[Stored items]
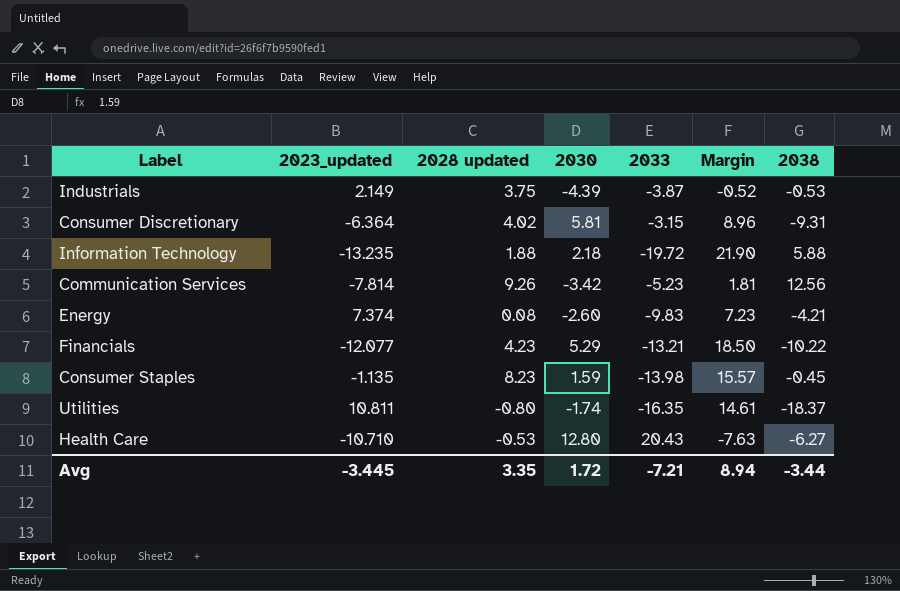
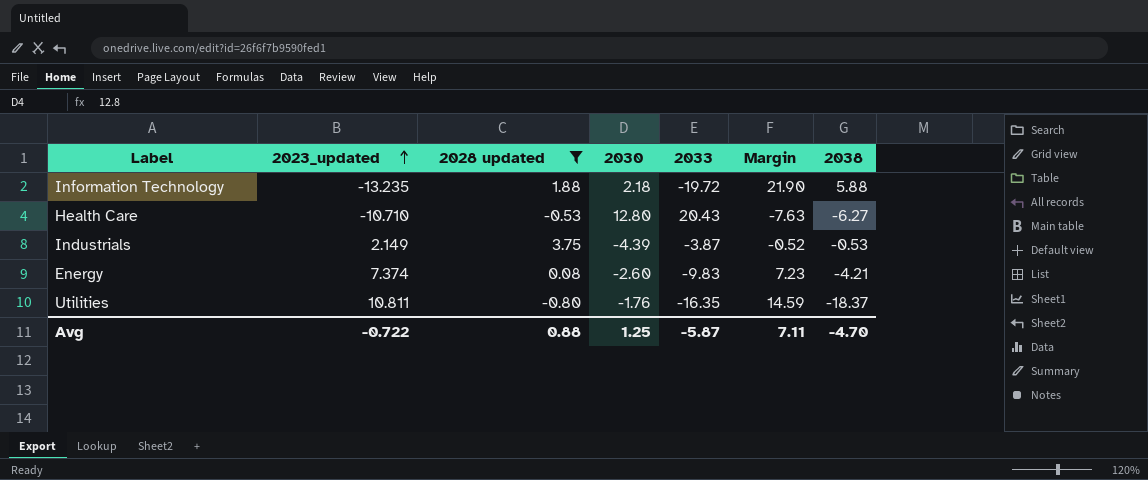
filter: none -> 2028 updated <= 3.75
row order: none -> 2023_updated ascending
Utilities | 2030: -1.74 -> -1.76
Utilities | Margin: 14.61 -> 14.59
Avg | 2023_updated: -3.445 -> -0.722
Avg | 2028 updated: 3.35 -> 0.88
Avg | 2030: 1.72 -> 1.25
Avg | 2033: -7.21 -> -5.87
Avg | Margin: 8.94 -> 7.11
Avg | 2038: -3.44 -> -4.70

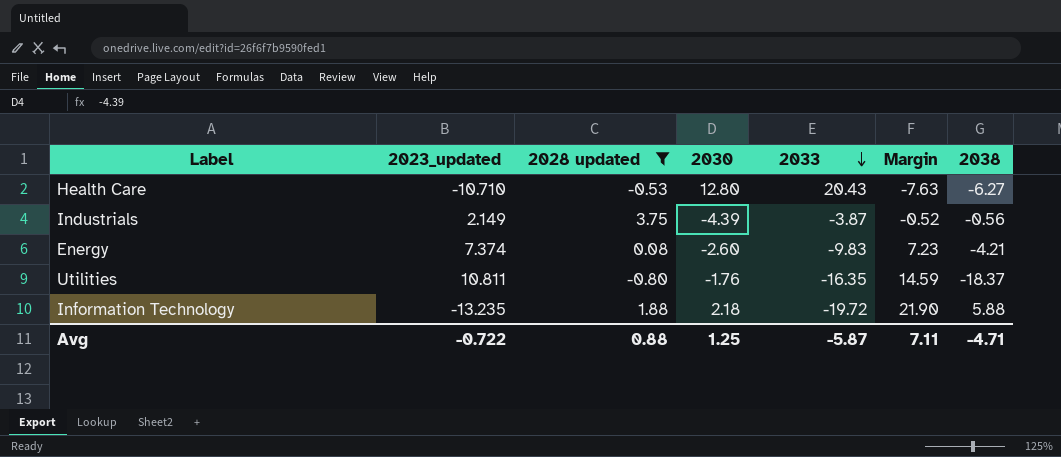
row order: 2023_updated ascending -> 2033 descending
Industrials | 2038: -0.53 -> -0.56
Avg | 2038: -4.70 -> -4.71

## What to produce
Look through the entries above. Copy each line in which the string "none" occurs.

## Exercise answer
filter: none -> 2028 updated <= 3.75
row order: none -> 2023_updated ascending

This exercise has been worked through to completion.